I liked the Popurls clone solution a great deal at first, and used it to monitor multiple niches and my own batch of blogs. But because it’s such a pain to update a dashboard, I’m working on a more robust version. It’ll also be WP-based, and it’ll incorporate an area for blog posts and other features. An external list will supply the necesary feed URLs, and to reorder a feed block, just reorder the list. (Once this solution is done, it’ll be available free for Hive members only.)

Which of these solutions you pick for a niche monitor depends on your requirements and your patience for maintenance.

6 thoughts on “Monitoring a Niche With a Personal Dashboard: Joining a Niche Conversation, Pt 6

  1. Hey Candyman, thanks for alerting me to that possibility. I haven’t explored NV enough to know stuff like that.

  2. I use netvibes and i just set each tile in NV to only show the last three entries – that allows me to fit more onscreen and I can always hit the arrows to see the ones not showing

  3. Hey Raj, I left Mashable awhile ago.
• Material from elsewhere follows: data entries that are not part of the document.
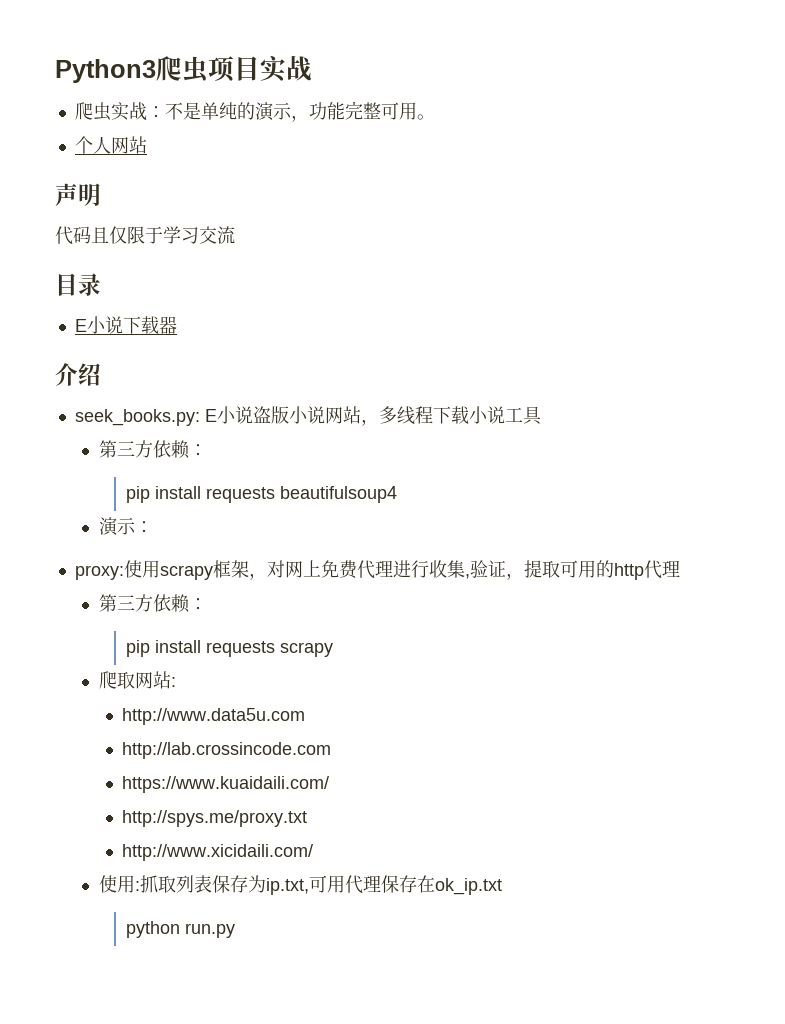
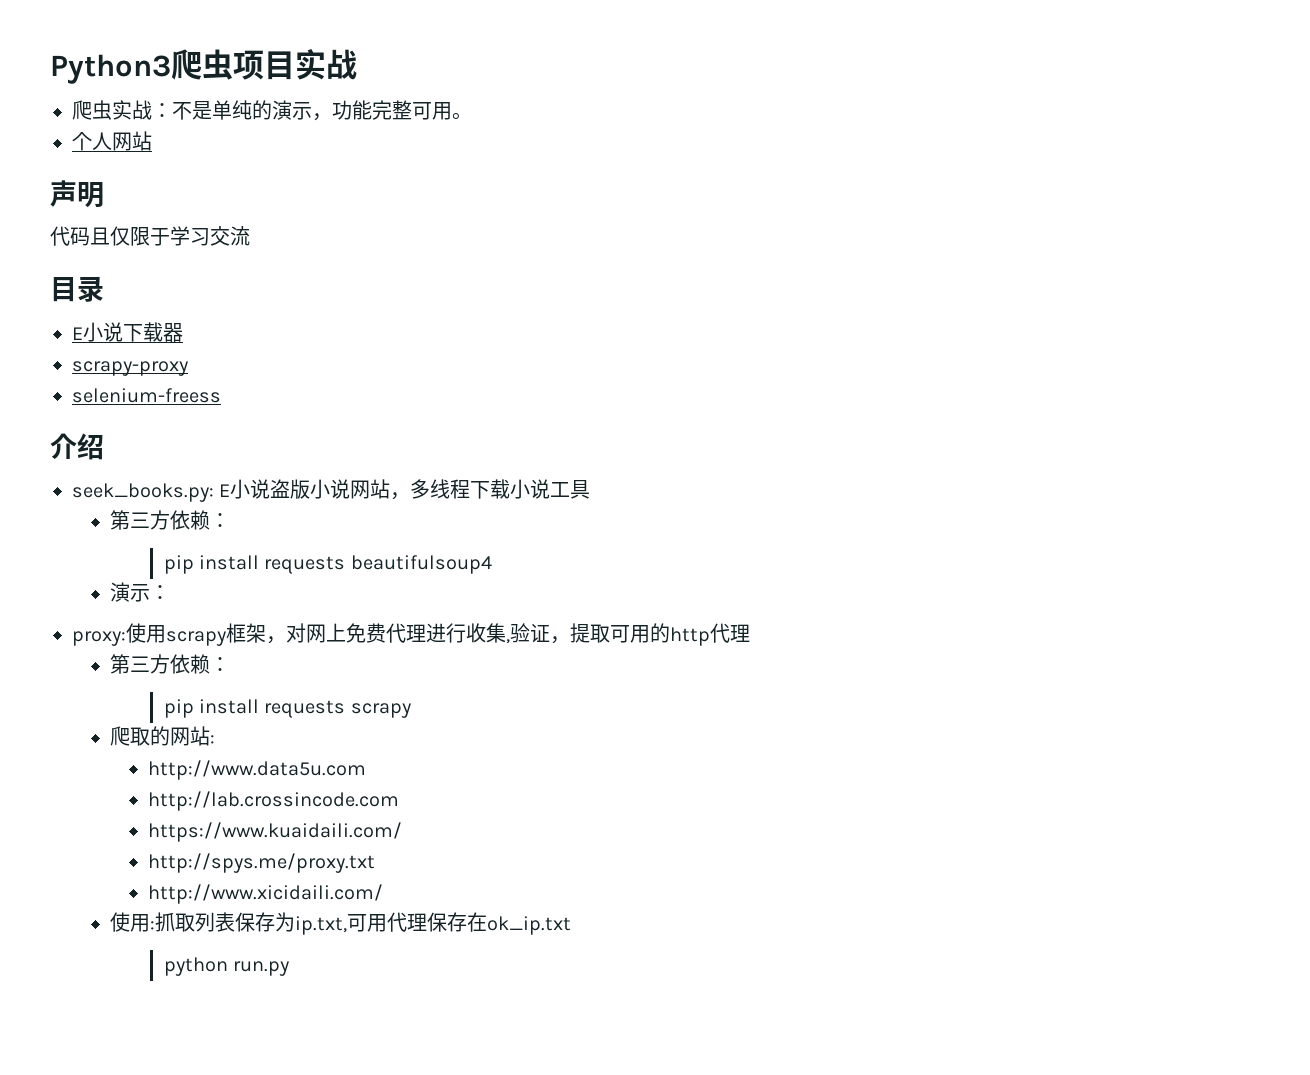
(177, 325) none -> [72,361,188,376] [72,388,221,403] // scrapy-proxy // selenium-freess
(135, 680) none -> [149,726,170,746] 的

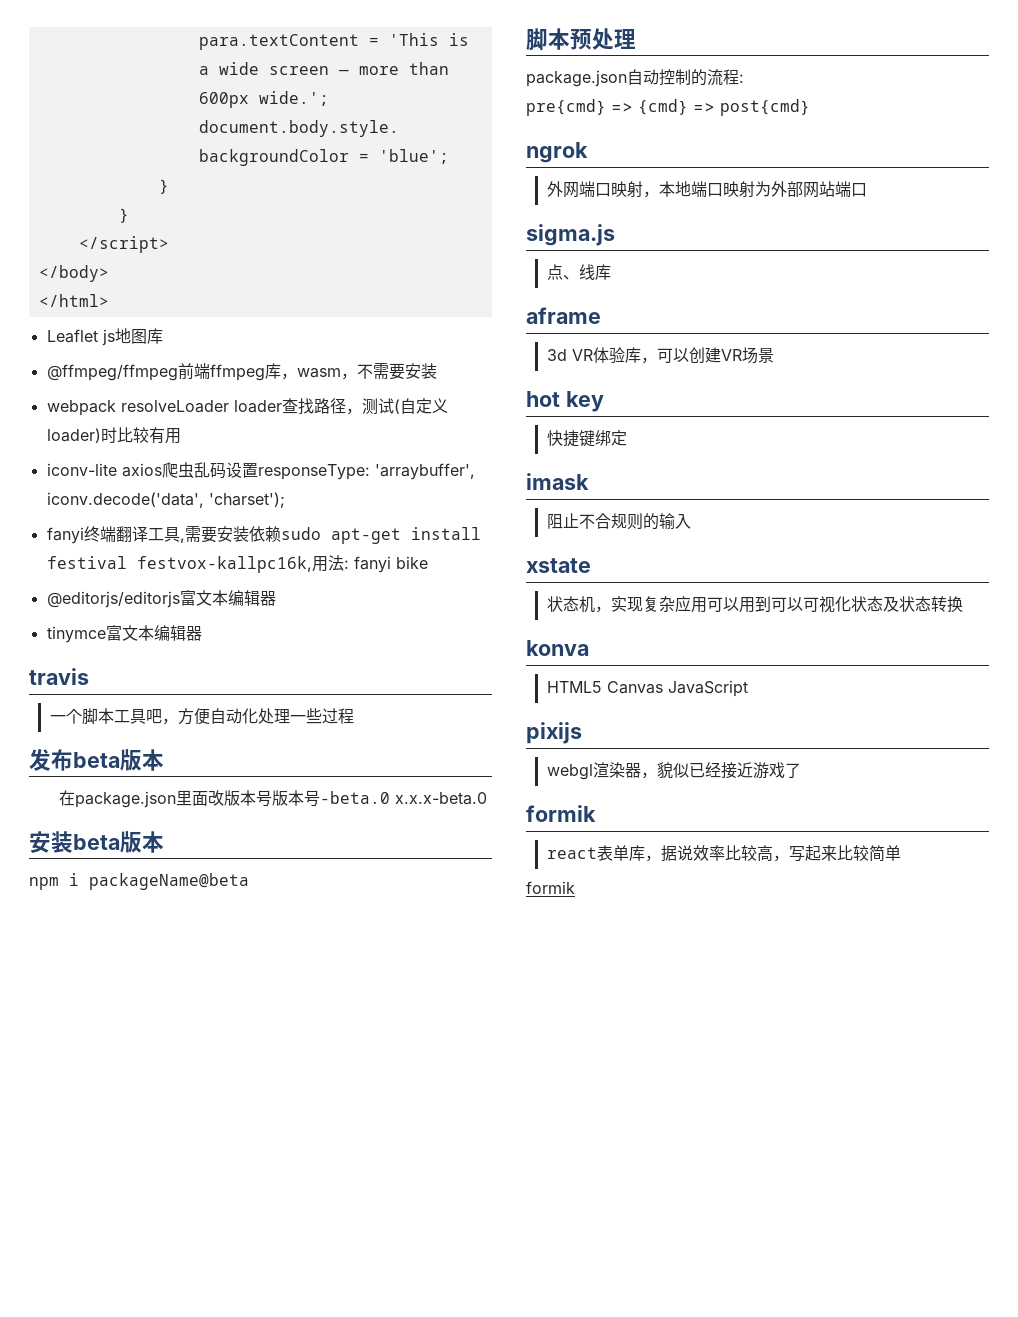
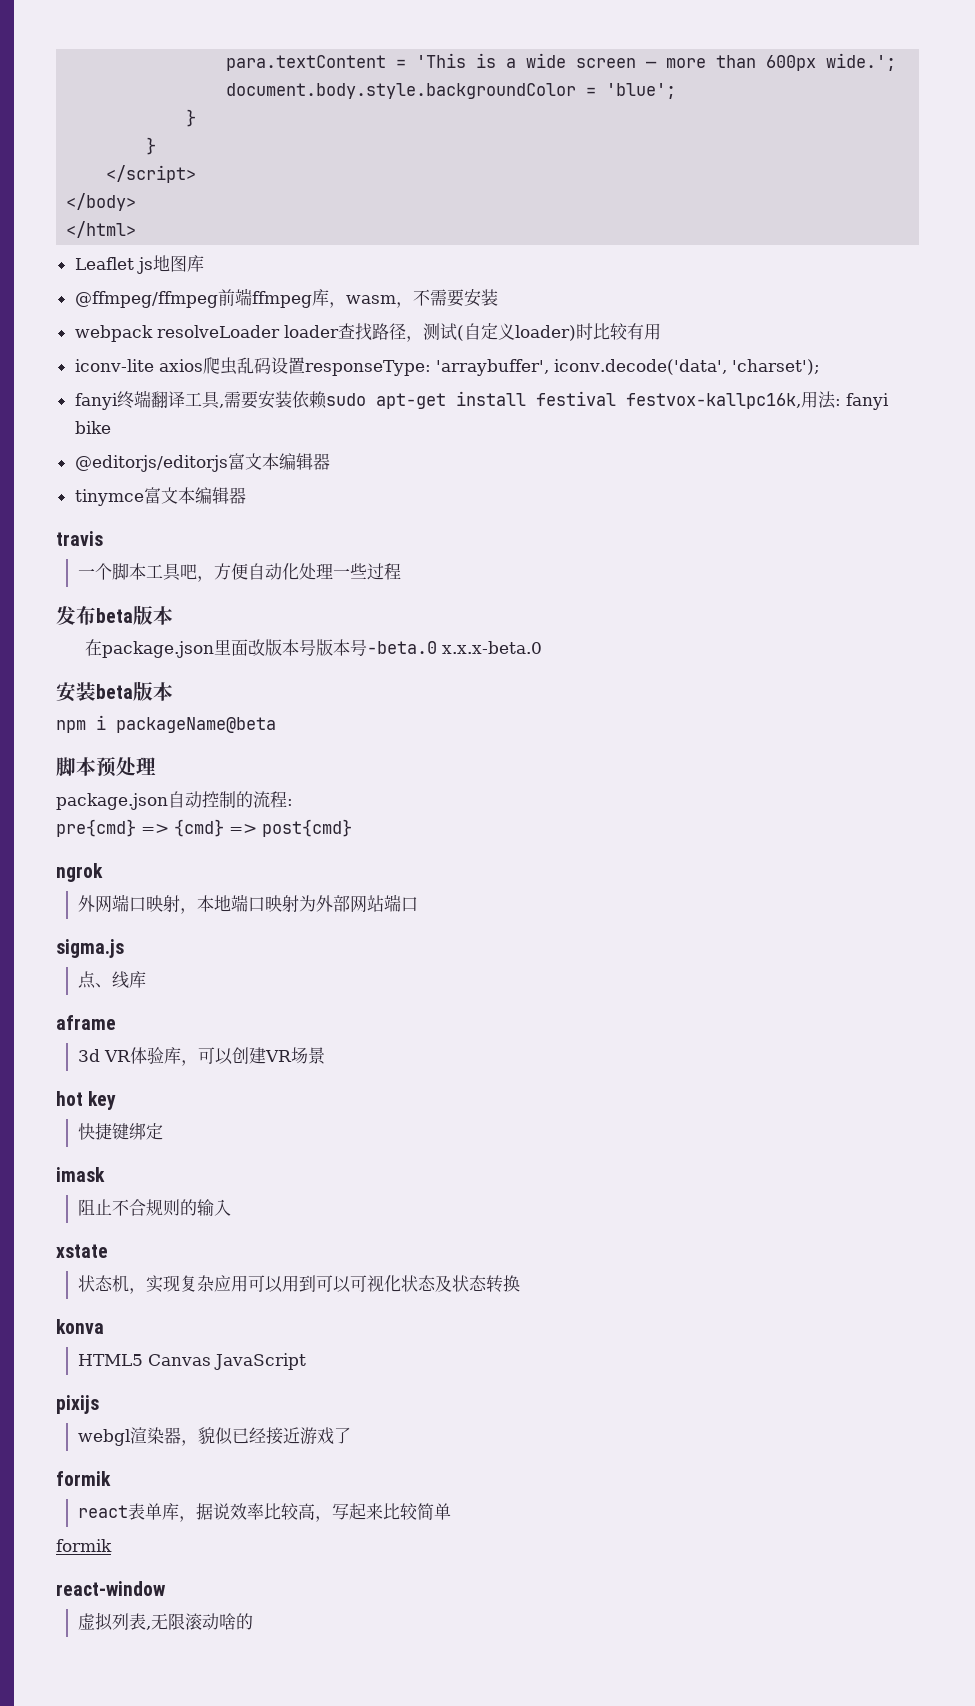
(575, 887) none -> [56,1581,165,1596] [77,1612,253,1631] // react-window // 虚拟列表,无限滚动啥的

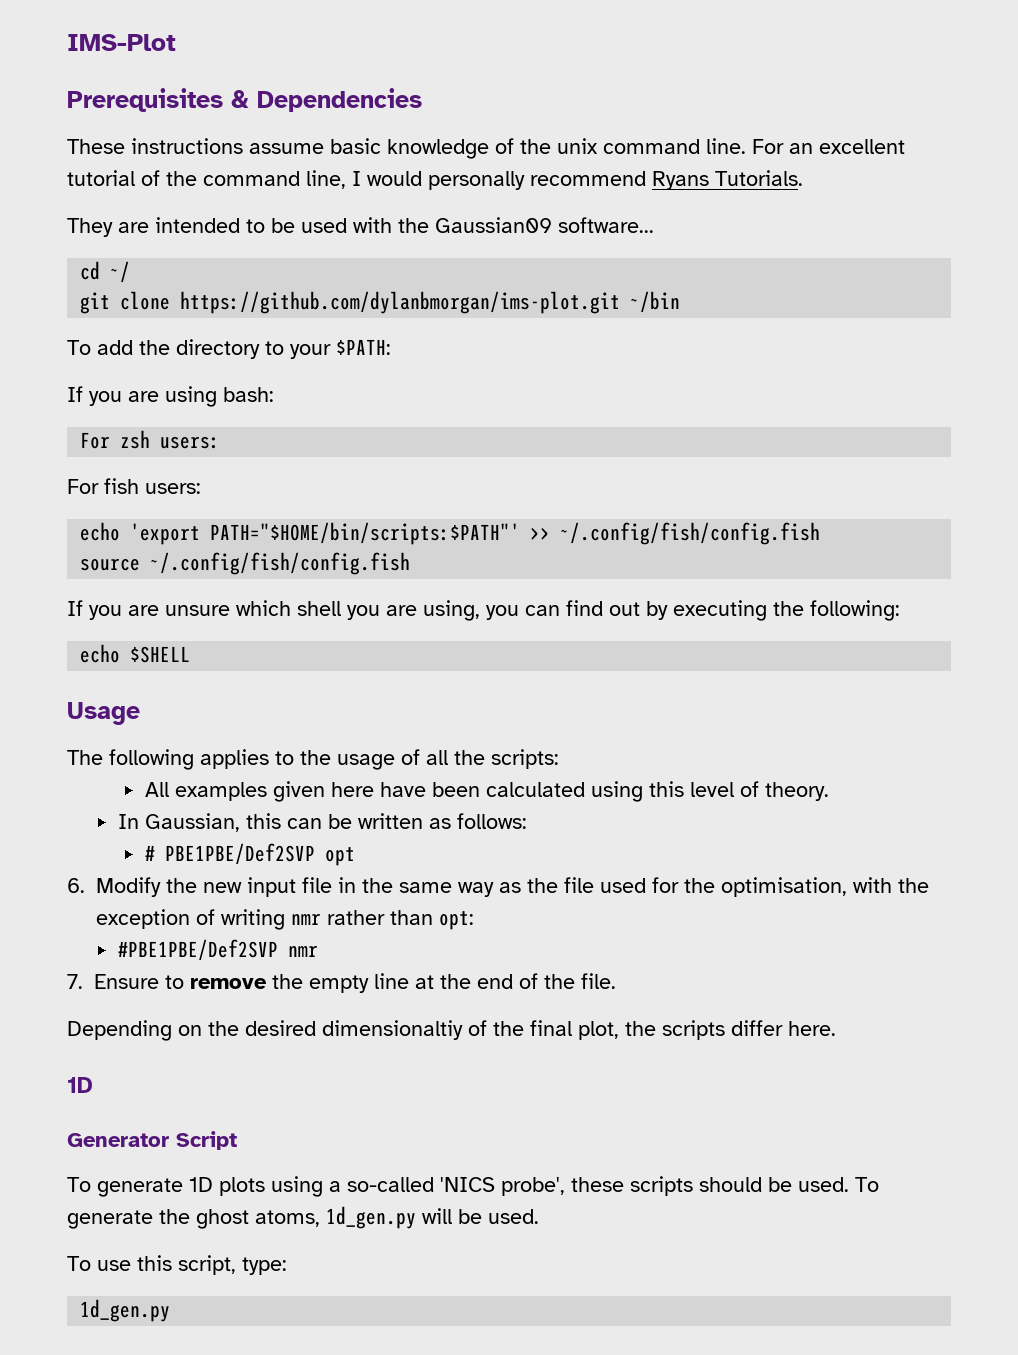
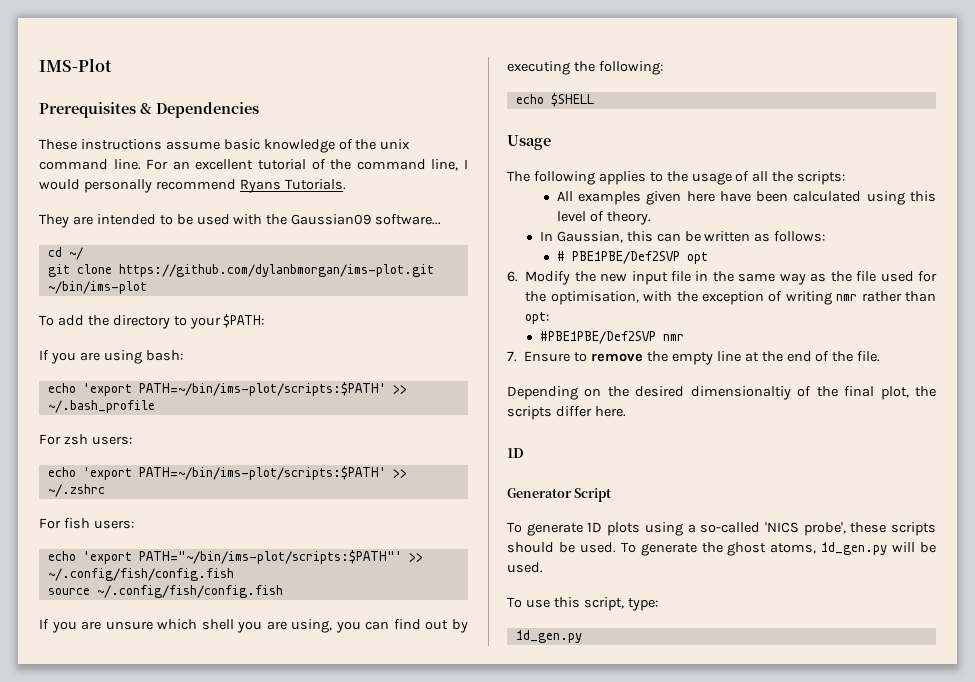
[630,291,681,313] ~/bin -> [47,281,147,294] ~/bin/ims-plot
[80,430,221,449] For zsh users: -> [47,382,407,396] [47,400,155,413] [39,434,132,445] [47,466,407,480] [47,484,105,497] echo 'export PATH=~/bin/ims-plot/scripts:$PATH' >> ~/.bash_profile // For zsh users: // echo 'export PATH=~/bin/ims-plot/scripts:$PATH' >> ~/.zshrc
[210,522,521,545] PATH="$HOME/bin/scripts:$PATH"' -> [138,550,402,564] PATH="~/bin/ims-plot/scripts:$PATH"'

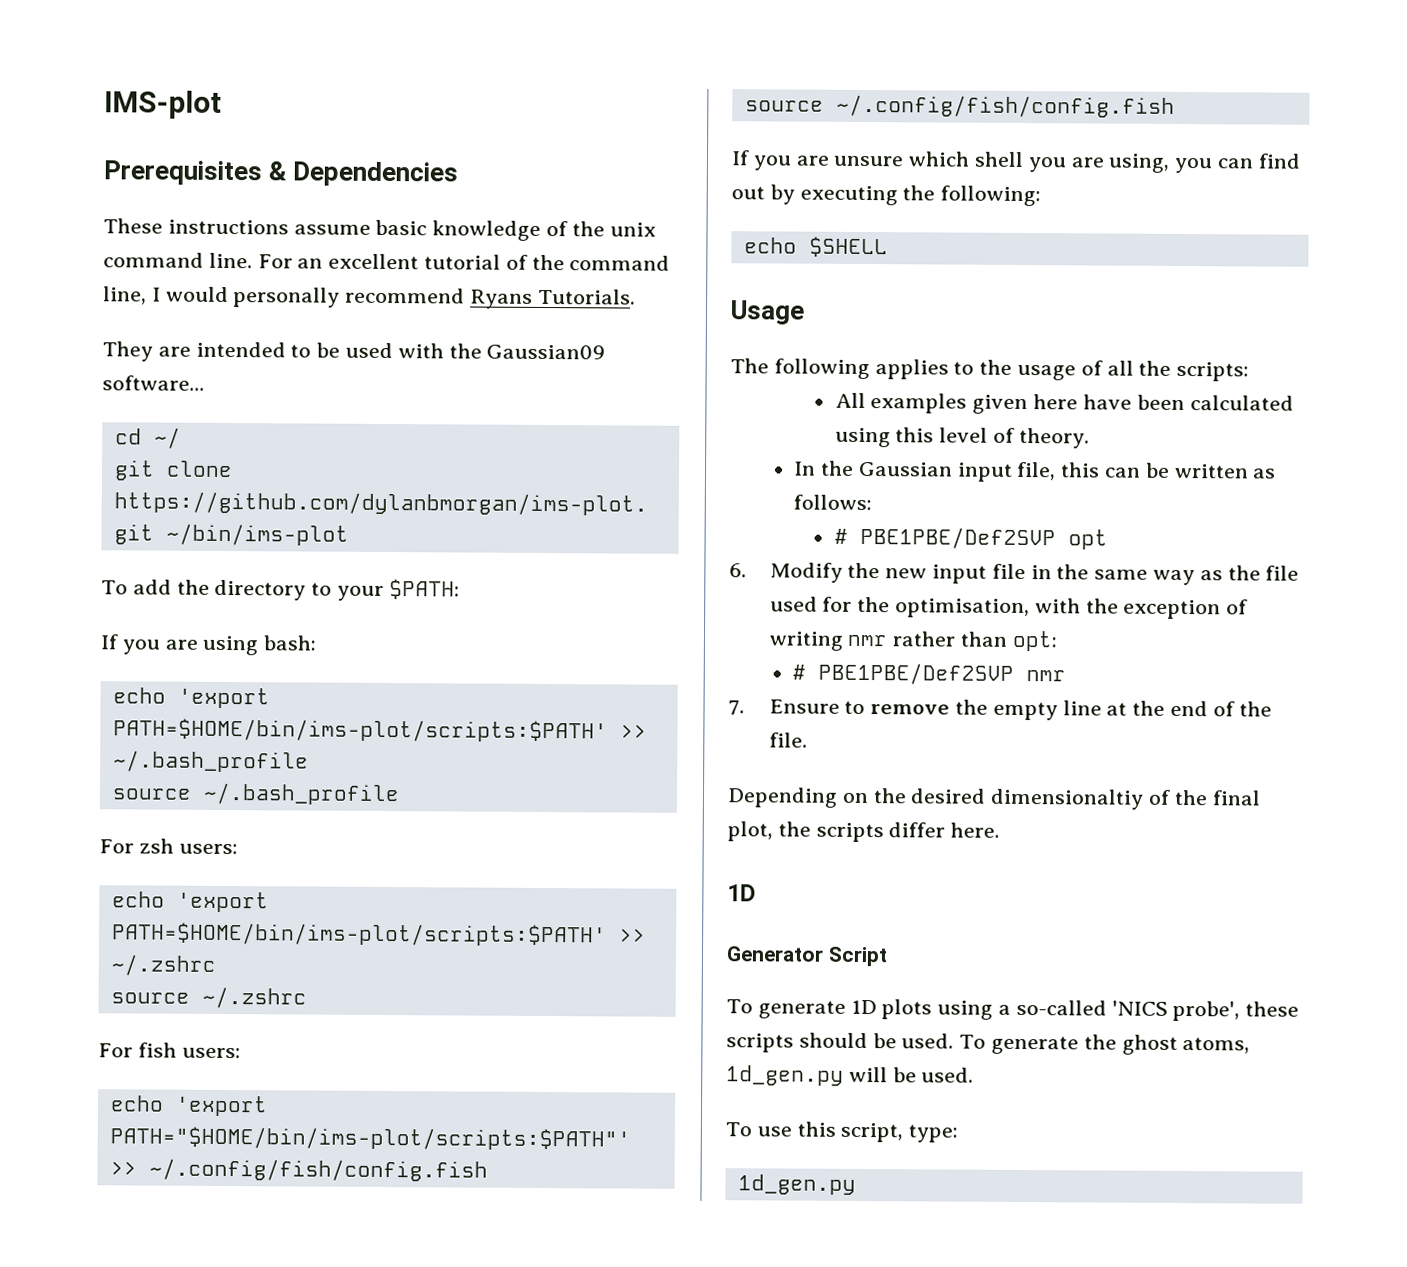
[39,58,112,72] IMS-Plot -> [104,90,222,119] IMS-plot
[138,382,386,396] PATH=~/bin/ims-plot/scripts:$PATH' -> [112,718,608,743] PATH=$HOME/bin/ims-plot/scripts:$PATH'
(155, 406) none -> [111,782,400,806] // source ~/.bash_profile
[138,466,386,480] PATH=~/bin/ims-plot/scripts:$PATH' -> [111,922,607,947] PATH=$HOME/bin/ims-plot/scripts:$PATH'
(105, 490) none -> [110,986,307,1009] // source ~/.zshrc
[138,550,402,564] PATH="~/bin/ims-plot/scripts:$PATH"' -> [109,1126,631,1151] PATH="$HOME/bin/ims-plot/scripts:$PATH"'
[556,231,623,243] Gaussian, -> [819,460,1057,482] the Gaussian input file,
[539,331,656,344] #PBE1PBE/Def2SVP -> [792,662,1015,685] # PBE1PBE/Def2SVP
I won’t discuss the details as to my reason for leaving, but I am beyond happy that I left. About 4 or 5 writers left around the same time I did as well. I, however, left on my own. While it might not have been the smartest decision–I was getting a lot of recognition and making a nice amount of cash–it made me feel a lot better to leave there.

    I try not to hold grudges, but even I notice discussions of how bad the quality of content is at Mashable on forums and social media networks. It’s all about quantity, not quality, at Mashable. It really is showing the past few months.

  4. Kris: Thanks!
    JMowery: I thought your name was familiar. You’re not at Mashable anymore? Thanks for the links.

  5. This is such an obviously simple idea, but I never thought of it. Glad you did. Thanks for sharing.